Extract the text of each entry below exactly, leaving every image behind.

### MATERIAL FOR THIS TASK:
━━━━━━━━━━

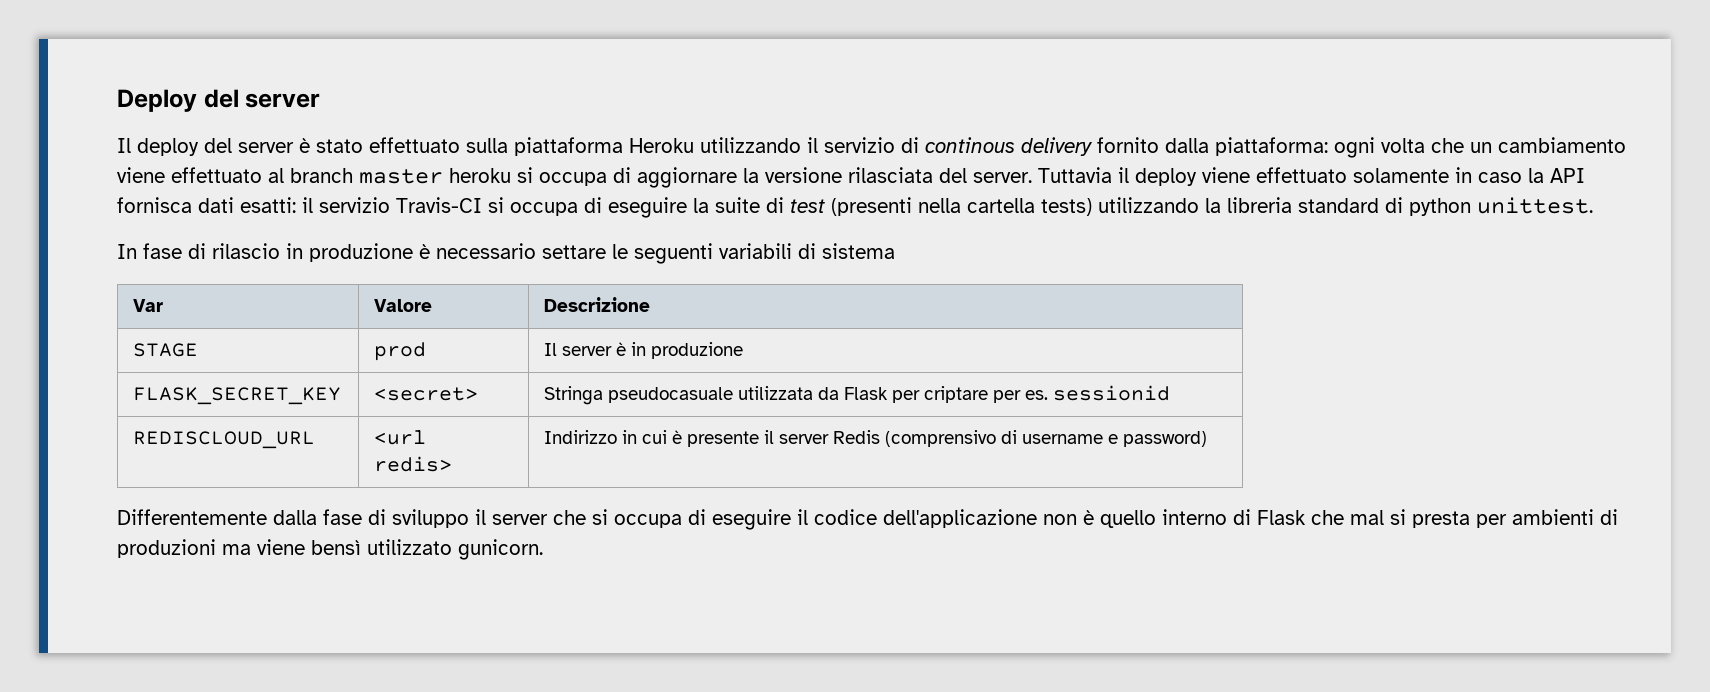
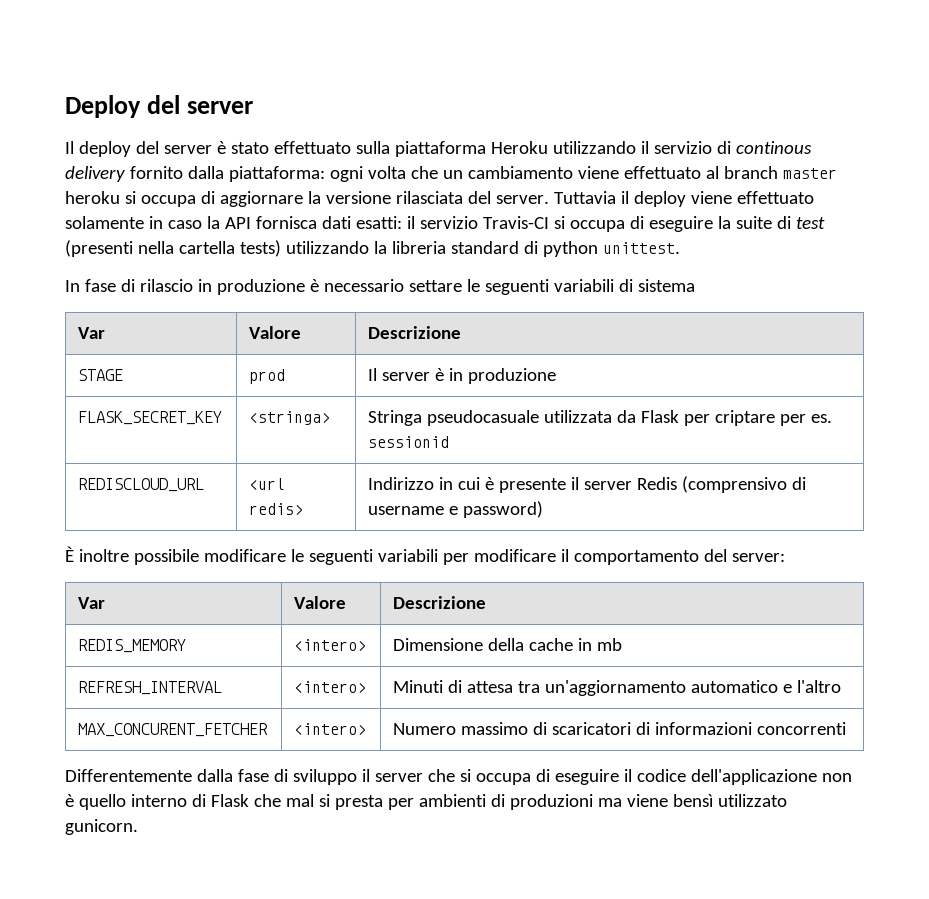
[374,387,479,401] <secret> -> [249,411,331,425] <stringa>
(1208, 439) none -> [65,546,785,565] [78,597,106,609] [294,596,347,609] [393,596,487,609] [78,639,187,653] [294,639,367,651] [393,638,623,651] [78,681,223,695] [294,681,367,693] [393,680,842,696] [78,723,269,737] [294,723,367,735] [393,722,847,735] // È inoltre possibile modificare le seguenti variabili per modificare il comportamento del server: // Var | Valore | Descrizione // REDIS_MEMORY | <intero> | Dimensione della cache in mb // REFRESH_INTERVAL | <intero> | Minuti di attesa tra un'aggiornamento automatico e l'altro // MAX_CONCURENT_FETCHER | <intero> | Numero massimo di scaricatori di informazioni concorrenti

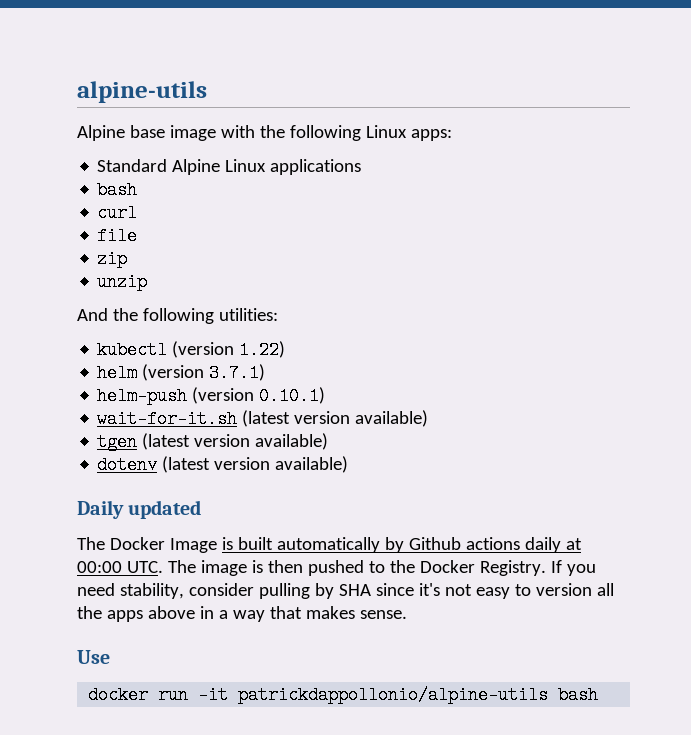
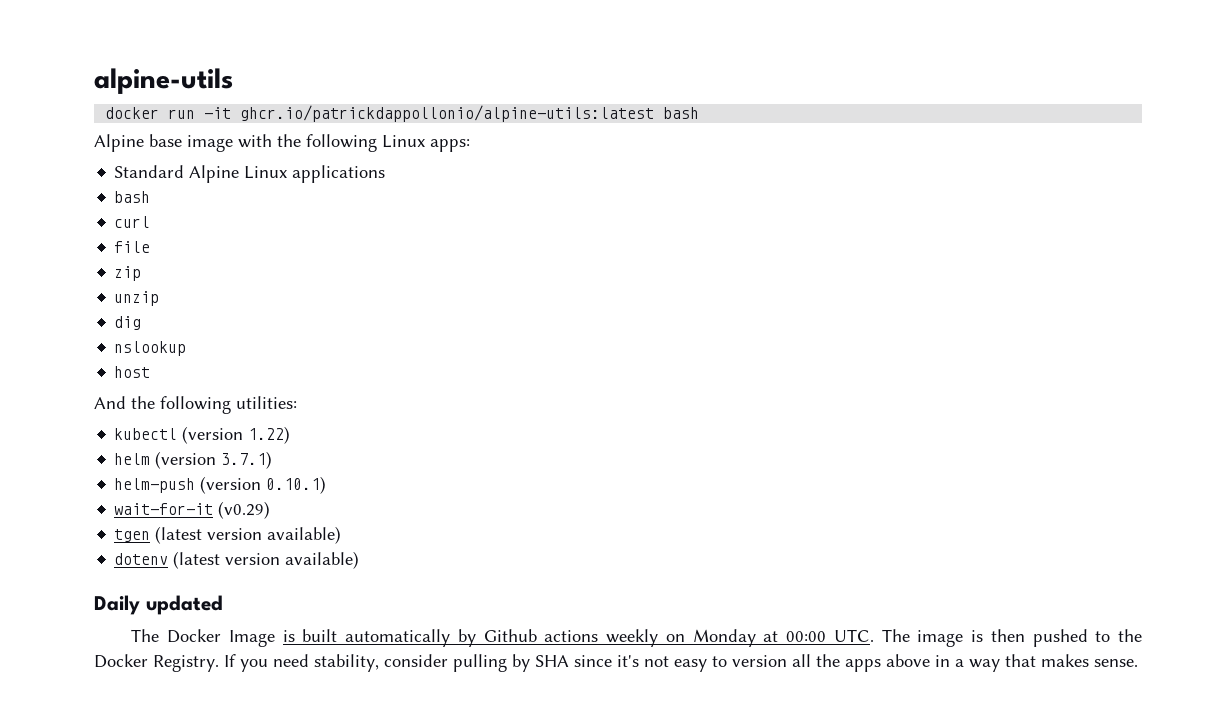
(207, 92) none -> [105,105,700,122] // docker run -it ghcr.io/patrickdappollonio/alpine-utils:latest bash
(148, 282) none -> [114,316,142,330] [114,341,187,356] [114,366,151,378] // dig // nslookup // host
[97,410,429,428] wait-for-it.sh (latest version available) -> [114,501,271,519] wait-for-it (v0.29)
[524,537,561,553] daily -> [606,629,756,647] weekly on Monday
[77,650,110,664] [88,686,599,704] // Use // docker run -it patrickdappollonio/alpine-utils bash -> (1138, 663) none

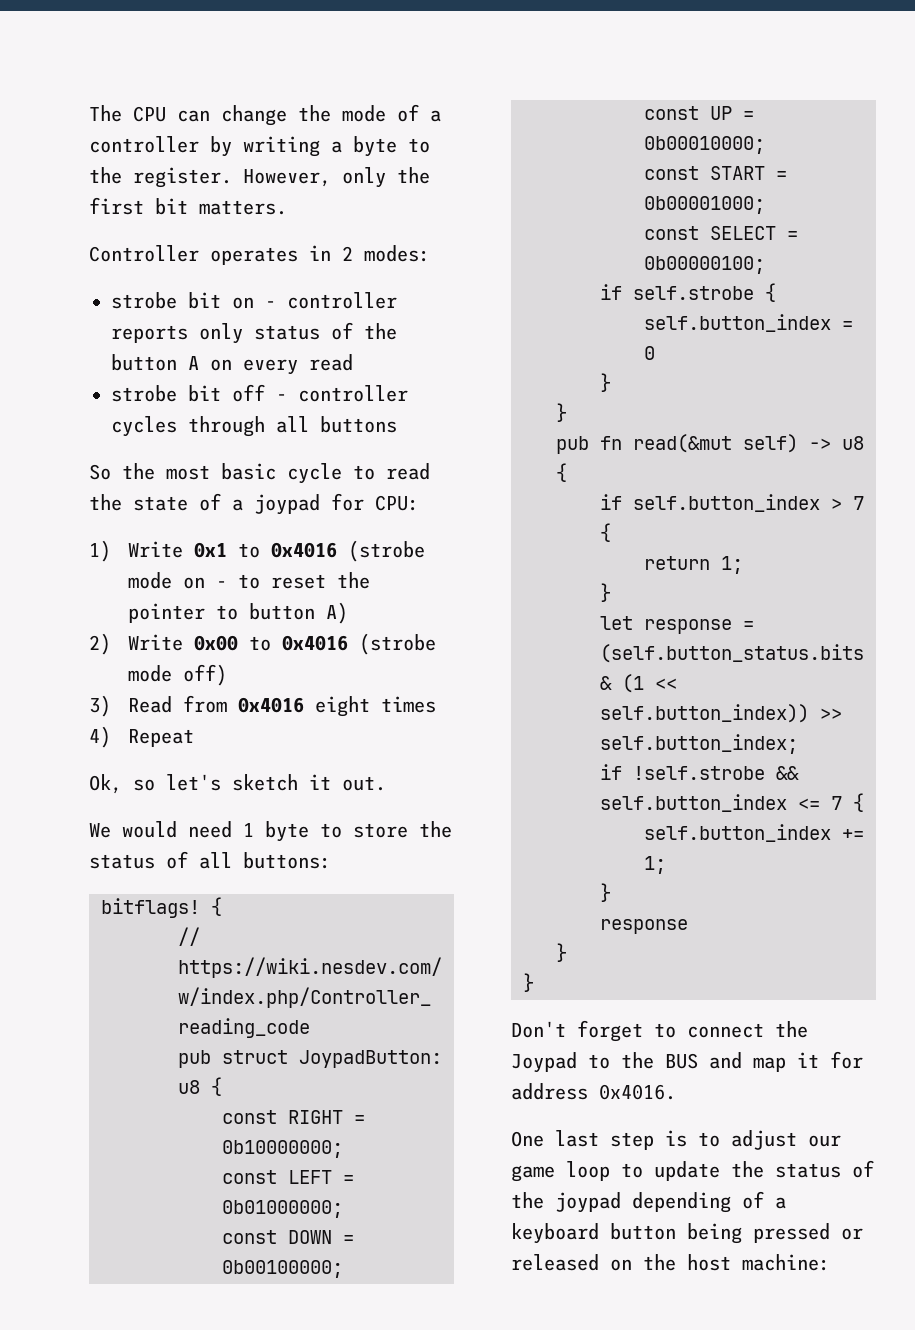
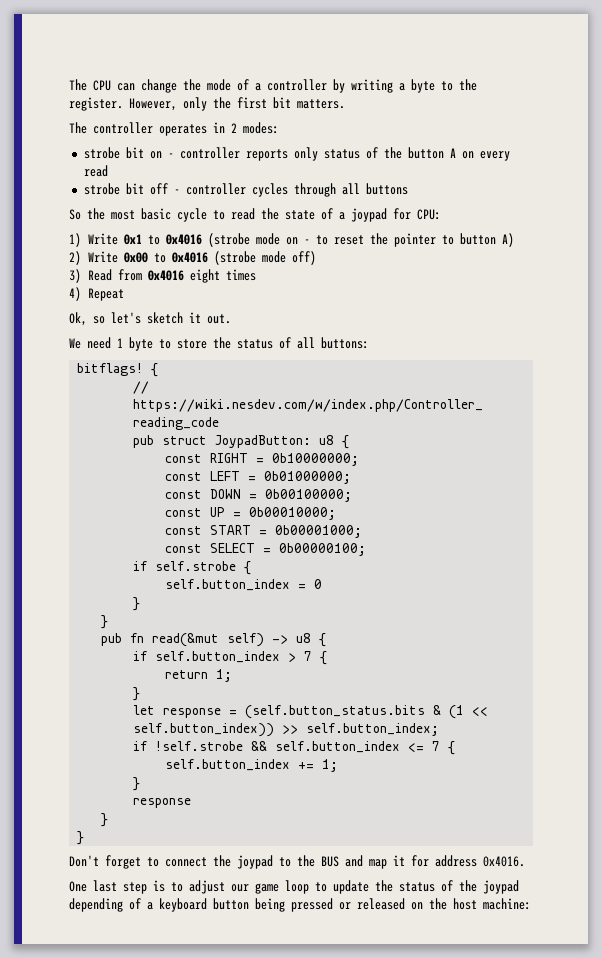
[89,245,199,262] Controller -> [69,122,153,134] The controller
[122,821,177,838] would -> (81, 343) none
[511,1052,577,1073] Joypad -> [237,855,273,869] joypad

━━━━━━━━━━

### EXPECTED ANSWER:
[374,387,479,401] <secret> -> [249,411,331,425] <stringa>
(1208, 439) none -> [65,546,785,565] [78,597,106,609] [294,596,347,609] [393,596,487,609] [78,639,187,653] [294,639,367,651] [393,638,623,651] [78,681,223,695] [294,681,367,693] [393,680,842,696] [78,723,269,737] [294,723,367,735] [393,722,847,735] // È inoltre possibile modificare le seguenti variabili per modificare il comportamento del server: // Var | Valore | Descrizione // REDIS_MEMORY | <intero> | Dimensione della cache in mb // REFRESH_INTERVAL | <intero> | Minuti di attesa tra un'aggiornamento automatico e l'altro // MAX_CONCURENT_FETCHER | <intero> | Numero massimo di scaricatori di informazioni concorrenti

(207, 92) none -> [105,105,700,122] // docker run -it ghcr.io/patrickdappollonio/alpine-utils:latest bash
(148, 282) none -> [114,316,142,330] [114,341,187,356] [114,366,151,378] // dig // nslookup // host
[97,410,429,428] wait-for-it.sh (latest version available) -> [114,501,271,519] wait-for-it (v0.29)
[524,537,561,553] daily -> [606,629,756,647] weekly on Monday
[77,650,110,664] [88,686,599,704] // Use // docker run -it patrickdappollonio/alpine-utils bash -> (1138, 663) none

[89,245,199,262] Controller -> [69,122,153,134] The controller
[122,821,177,838] would -> (81, 343) none
[511,1052,577,1073] Joypad -> [237,855,273,869] joypad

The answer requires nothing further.